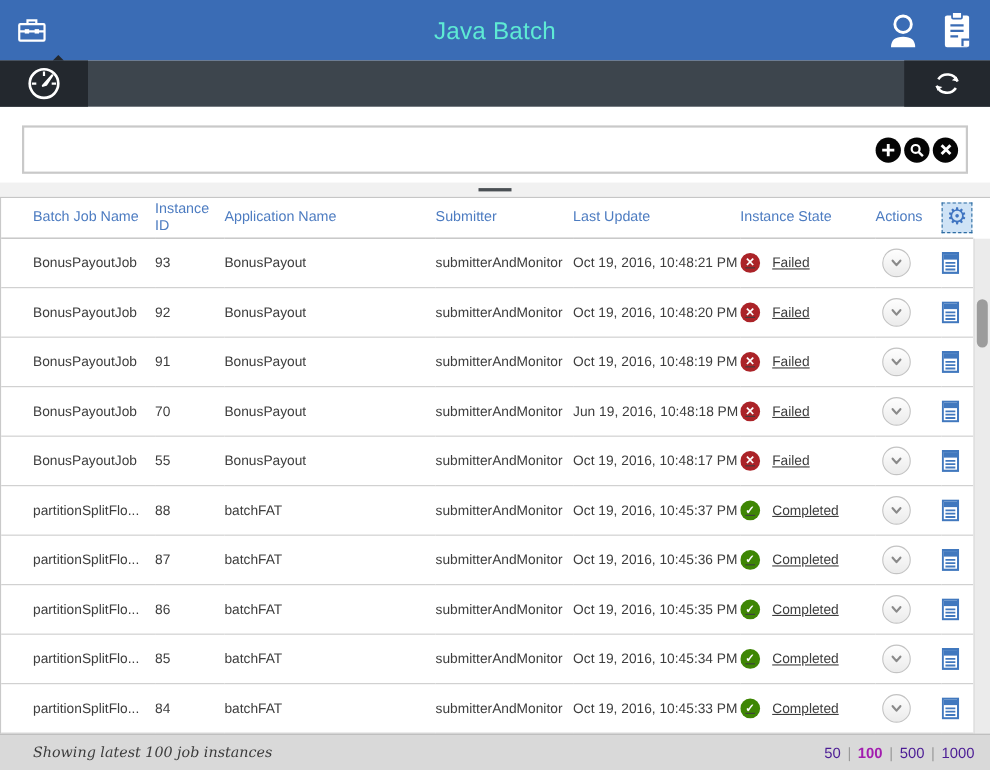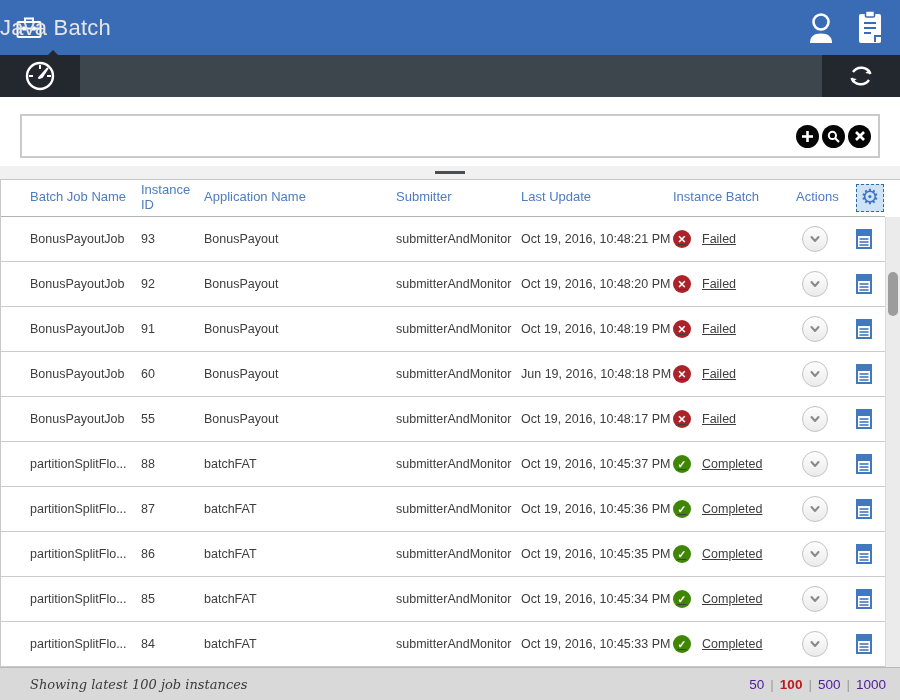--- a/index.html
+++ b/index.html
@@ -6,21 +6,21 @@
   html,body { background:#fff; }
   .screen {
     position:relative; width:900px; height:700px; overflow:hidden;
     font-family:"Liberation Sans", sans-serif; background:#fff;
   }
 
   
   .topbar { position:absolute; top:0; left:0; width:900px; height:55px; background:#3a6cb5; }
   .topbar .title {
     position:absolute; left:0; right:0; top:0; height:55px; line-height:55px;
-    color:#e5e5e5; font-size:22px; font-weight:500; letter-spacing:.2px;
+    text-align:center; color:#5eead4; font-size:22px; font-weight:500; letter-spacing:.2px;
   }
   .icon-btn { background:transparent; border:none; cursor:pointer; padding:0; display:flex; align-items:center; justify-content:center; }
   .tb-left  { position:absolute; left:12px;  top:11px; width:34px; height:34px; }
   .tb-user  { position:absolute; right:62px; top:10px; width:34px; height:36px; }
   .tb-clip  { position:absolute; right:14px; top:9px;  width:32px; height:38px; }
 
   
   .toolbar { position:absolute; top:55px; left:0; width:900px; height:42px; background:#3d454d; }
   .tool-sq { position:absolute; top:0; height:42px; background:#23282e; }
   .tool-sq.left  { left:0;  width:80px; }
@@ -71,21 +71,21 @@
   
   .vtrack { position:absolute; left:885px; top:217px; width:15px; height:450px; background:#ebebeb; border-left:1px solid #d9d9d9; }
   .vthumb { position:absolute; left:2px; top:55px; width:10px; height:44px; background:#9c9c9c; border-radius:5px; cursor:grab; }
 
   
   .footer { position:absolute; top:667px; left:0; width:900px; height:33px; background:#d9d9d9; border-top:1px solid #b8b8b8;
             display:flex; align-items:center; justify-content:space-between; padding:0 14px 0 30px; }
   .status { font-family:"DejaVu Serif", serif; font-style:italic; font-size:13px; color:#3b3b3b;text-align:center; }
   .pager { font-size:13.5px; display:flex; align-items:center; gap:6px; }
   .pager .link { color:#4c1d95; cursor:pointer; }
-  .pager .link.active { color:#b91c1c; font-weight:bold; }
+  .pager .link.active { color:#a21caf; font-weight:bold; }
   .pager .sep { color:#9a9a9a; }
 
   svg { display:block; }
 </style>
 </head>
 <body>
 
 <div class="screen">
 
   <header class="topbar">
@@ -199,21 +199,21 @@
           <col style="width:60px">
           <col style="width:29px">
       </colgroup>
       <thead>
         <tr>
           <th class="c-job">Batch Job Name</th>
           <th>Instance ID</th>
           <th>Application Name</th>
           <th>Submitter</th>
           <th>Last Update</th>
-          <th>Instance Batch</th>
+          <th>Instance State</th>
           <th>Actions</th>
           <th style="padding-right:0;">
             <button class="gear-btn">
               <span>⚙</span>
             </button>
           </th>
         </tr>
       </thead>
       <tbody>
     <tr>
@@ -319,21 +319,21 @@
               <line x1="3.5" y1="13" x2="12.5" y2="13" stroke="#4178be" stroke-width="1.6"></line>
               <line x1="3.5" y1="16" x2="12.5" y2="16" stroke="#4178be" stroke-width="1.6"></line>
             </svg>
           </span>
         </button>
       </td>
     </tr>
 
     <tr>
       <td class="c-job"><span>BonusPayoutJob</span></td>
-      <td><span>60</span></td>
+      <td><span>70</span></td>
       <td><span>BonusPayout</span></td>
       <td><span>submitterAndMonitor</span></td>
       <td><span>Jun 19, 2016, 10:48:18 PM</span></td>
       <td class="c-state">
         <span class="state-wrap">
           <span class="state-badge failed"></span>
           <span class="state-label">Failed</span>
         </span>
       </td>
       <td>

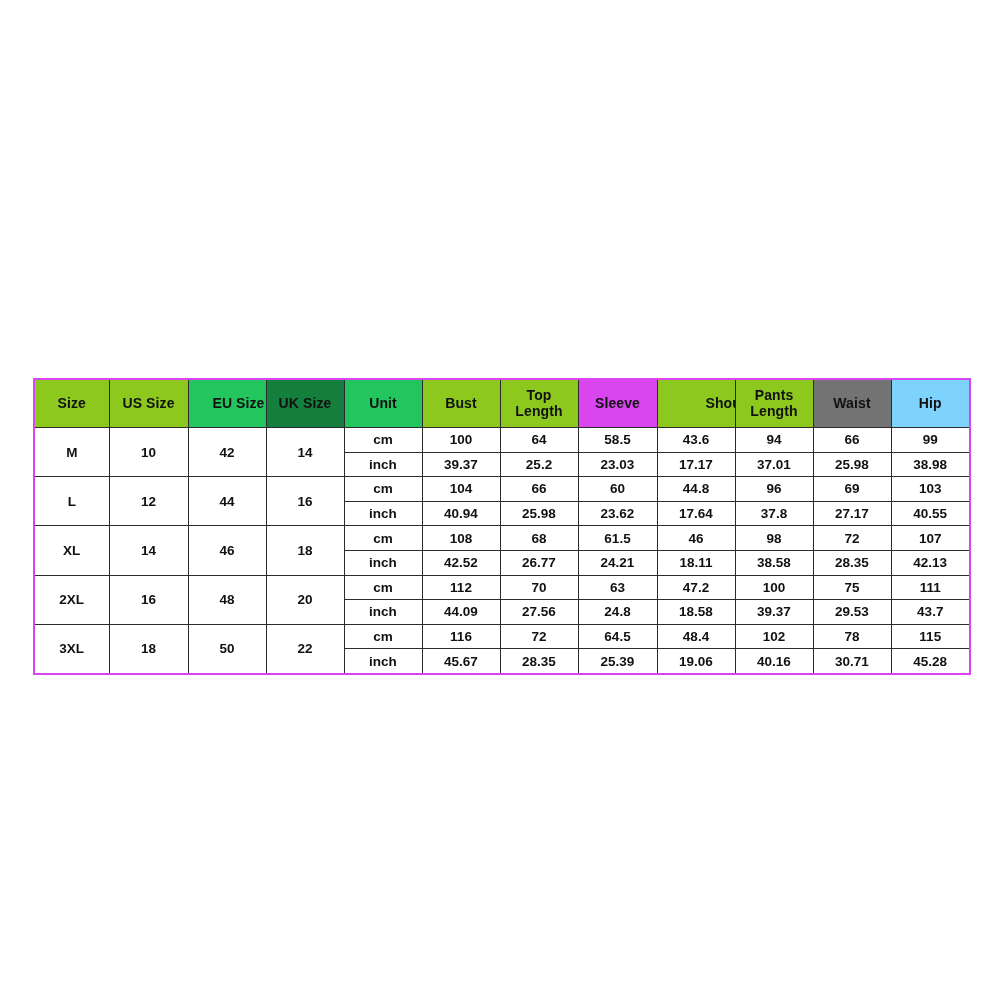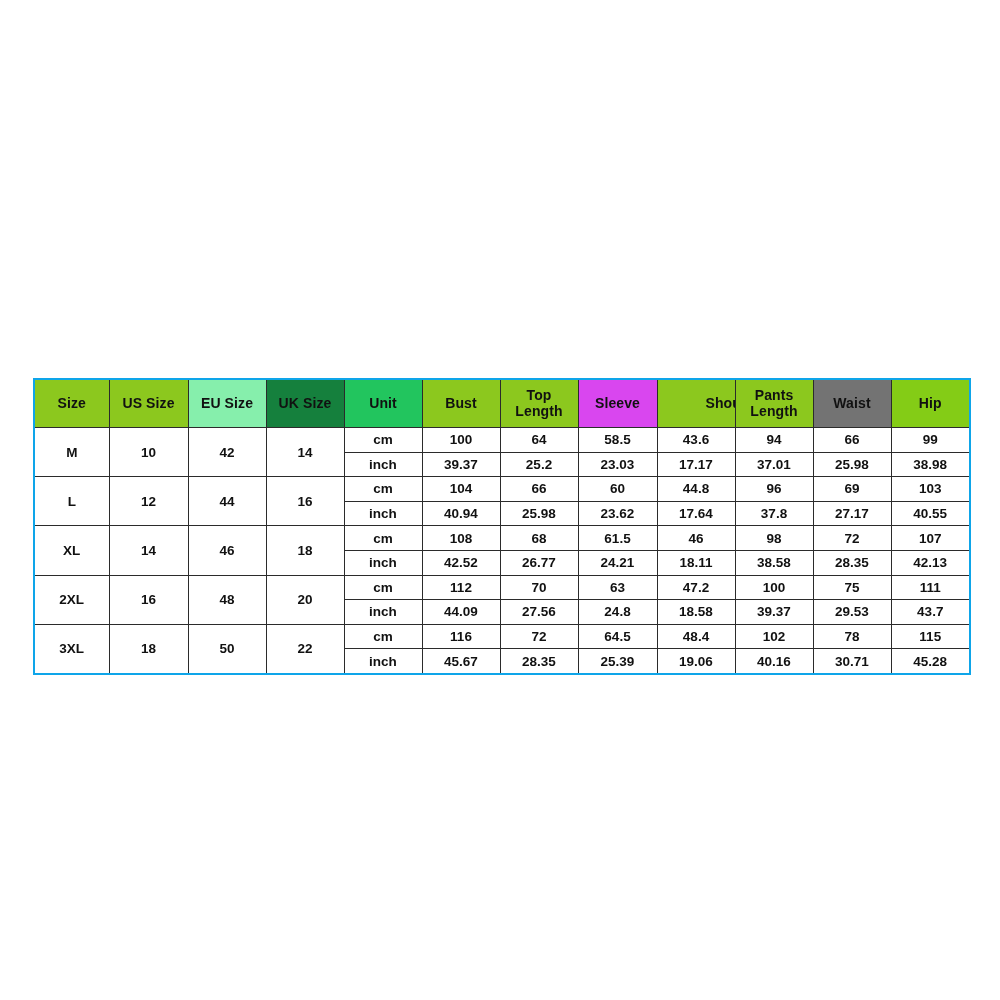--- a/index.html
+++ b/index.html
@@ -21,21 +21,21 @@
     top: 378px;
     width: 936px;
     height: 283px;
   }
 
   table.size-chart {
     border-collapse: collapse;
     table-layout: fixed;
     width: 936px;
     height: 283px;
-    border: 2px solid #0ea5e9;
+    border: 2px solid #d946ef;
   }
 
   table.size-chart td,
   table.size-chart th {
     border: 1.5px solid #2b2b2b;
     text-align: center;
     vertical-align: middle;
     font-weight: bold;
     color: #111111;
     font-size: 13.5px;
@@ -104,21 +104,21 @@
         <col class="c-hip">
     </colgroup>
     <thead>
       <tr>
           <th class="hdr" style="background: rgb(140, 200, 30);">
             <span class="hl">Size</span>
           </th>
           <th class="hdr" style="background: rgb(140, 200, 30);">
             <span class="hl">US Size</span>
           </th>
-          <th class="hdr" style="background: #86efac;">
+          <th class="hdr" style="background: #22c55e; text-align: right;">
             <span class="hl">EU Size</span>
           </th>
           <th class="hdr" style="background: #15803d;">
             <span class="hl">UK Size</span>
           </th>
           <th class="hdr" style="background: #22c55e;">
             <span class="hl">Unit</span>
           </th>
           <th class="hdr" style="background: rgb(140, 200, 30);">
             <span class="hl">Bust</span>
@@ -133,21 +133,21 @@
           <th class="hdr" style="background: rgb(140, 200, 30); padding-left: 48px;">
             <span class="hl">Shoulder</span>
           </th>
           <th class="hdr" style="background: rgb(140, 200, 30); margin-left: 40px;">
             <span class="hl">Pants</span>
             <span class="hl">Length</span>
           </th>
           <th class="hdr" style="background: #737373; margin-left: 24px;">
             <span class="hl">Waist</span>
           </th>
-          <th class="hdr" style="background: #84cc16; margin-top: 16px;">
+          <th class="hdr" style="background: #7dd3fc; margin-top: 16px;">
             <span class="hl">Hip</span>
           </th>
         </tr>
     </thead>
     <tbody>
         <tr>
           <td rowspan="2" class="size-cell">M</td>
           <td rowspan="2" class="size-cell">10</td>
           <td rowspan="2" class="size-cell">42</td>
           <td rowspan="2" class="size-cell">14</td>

### What the task requires:
Transcribe the full listing above exactly as it stands, minus the pictures.

### Solution to this task:
--- a/index.html
+++ b/index.html
@@ -6,21 +6,21 @@
   html,body { background:#fff; }
   .screen {
     position:relative; width:900px; height:700px; overflow:hidden;
     font-family:"Liberation Sans", sans-serif; background:#fff;
   }
 
   
   .topbar { position:absolute; top:0; left:0; width:900px; height:55px; background:#3a6cb5; }
   .topbar .title {
     position:absolute; left:0; right:0; top:0; height:55px; line-height:55px;
-    color:#e5e5e5; font-size:22px; font-weight:500; letter-spacing:.2px;
+    text-align:center; color:#5eead4; font-size:22px; font-weight:500; letter-spacing:.2px;
   }
   .icon-btn { background:transparent; border:none; cursor:pointer; padding:0; display:flex; align-items:center; justify-content:center; }
   .tb-left  { position:absolute; left:12px;  top:11px; width:34px; height:34px; }
   .tb-user  { position:absolute; right:62px; top:10px; width:34px; height:36px; }
   .tb-clip  { position:absolute; right:14px; top:9px;  width:32px; height:38px; }
 
   
   .toolbar { position:absolute; top:55px; left:0; width:900px; height:42px; background:#3d454d; }
   .tool-sq { position:absolute; top:0; height:42px; background:#23282e; }
   .tool-sq.left  { left:0;  width:80px; }
@@ -71,21 +71,21 @@
   
   .vtrack { position:absolute; left:885px; top:217px; width:15px; height:450px; background:#ebebeb; border-left:1px solid #d9d9d9; }
   .vthumb { position:absolute; left:2px; top:55px; width:10px; height:44px; background:#9c9c9c; border-radius:5px; cursor:grab; }
 
   
   .footer { position:absolute; top:667px; left:0; width:900px; height:33px; background:#d9d9d9; border-top:1px solid #b8b8b8;
             display:flex; align-items:center; justify-content:space-between; padding:0 14px 0 30px; }
   .status { font-family:"DejaVu Serif", serif; font-style:italic; font-size:13px; color:#3b3b3b;text-align:center; }
   .pager { font-size:13.5px; display:flex; align-items:center; gap:6px; }
   .pager .link { color:#4c1d95; cursor:pointer; }
-  .pager .link.active { color:#b91c1c; font-weight:bold; }
+  .pager .link.active { color:#a21caf; font-weight:bold; }
   .pager .sep { color:#9a9a9a; }
 
   svg { display:block; }
 </style>
 </head>
 <body>
 
 <div class="screen">
 
   <header class="topbar">
@@ -199,21 +199,21 @@
           <col style="width:60px">
           <col style="width:29px">
       </colgroup>
       <thead>
         <tr>
           <th class="c-job">Batch Job Name</th>
           <th>Instance ID</th>
           <th>Application Name</th>
           <th>Submitter</th>
           <th>Last Update</th>
-          <th>Instance Batch</th>
+          <th>Instance State</th>
           <th>Actions</th>
           <th style="padding-right:0;">
             <button class="gear-btn">
               <span>⚙</span>
             </button>
           </th>
         </tr>
       </thead>
       <tbody>
     <tr>
@@ -319,21 +319,21 @@
               <line x1="3.5" y1="13" x2="12.5" y2="13" stroke="#4178be" stroke-width="1.6"></line>
               <line x1="3.5" y1="16" x2="12.5" y2="16" stroke="#4178be" stroke-width="1.6"></line>
             </svg>
           </span>
         </button>
       </td>
     </tr>
 
     <tr>
       <td class="c-job"><span>BonusPayoutJob</span></td>
-      <td><span>60</span></td>
+      <td><span>70</span></td>
       <td><span>BonusPayout</span></td>
       <td><span>submitterAndMonitor</span></td>
       <td><span>Jun 19, 2016, 10:48:18 PM</span></td>
       <td class="c-state">
         <span class="state-wrap">
           <span class="state-badge failed"></span>
           <span class="state-label">Failed</span>
         </span>
       </td>
       <td>

--- a/index.html
+++ b/index.html
@@ -21,21 +21,21 @@
     top: 378px;
     width: 936px;
     height: 283px;
   }
 
   table.size-chart {
     border-collapse: collapse;
     table-layout: fixed;
     width: 936px;
     height: 283px;
-    border: 2px solid #0ea5e9;
+    border: 2px solid #d946ef;
   }
 
   table.size-chart td,
   table.size-chart th {
     border: 1.5px solid #2b2b2b;
     text-align: center;
     vertical-align: middle;
     font-weight: bold;
     color: #111111;
     font-size: 13.5px;
@@ -104,21 +104,21 @@
         <col class="c-hip">
     </colgroup>
     <thead>
       <tr>
           <th class="hdr" style="background: rgb(140, 200, 30);">
             <span class="hl">Size</span>
           </th>
           <th class="hdr" style="background: rgb(140, 200, 30);">
             <span class="hl">US Size</span>
           </th>
-          <th class="hdr" style="background: #86efac;">
+          <th class="hdr" style="background: #22c55e; text-align: right;">
             <span class="hl">EU Size</span>
           </th>
           <th class="hdr" style="background: #15803d;">
             <span class="hl">UK Size</span>
           </th>
           <th class="hdr" style="background: #22c55e;">
             <span class="hl">Unit</span>
           </th>
           <th class="hdr" style="background: rgb(140, 200, 30);">
             <span class="hl">Bust</span>
@@ -133,21 +133,21 @@
           <th class="hdr" style="background: rgb(140, 200, 30); padding-left: 48px;">
             <span class="hl">Shoulder</span>
           </th>
           <th class="hdr" style="background: rgb(140, 200, 30); margin-left: 40px;">
             <span class="hl">Pants</span>
             <span class="hl">Length</span>
           </th>
           <th class="hdr" style="background: #737373; margin-left: 24px;">
             <span class="hl">Waist</span>
           </th>
-          <th class="hdr" style="background: #84cc16; margin-top: 16px;">
+          <th class="hdr" style="background: #7dd3fc; margin-top: 16px;">
             <span class="hl">Hip</span>
           </th>
         </tr>
     </thead>
     <tbody>
         <tr>
           <td rowspan="2" class="size-cell">M</td>
           <td rowspan="2" class="size-cell">10</td>
           <td rowspan="2" class="size-cell">42</td>
           <td rowspan="2" class="size-cell">14</td>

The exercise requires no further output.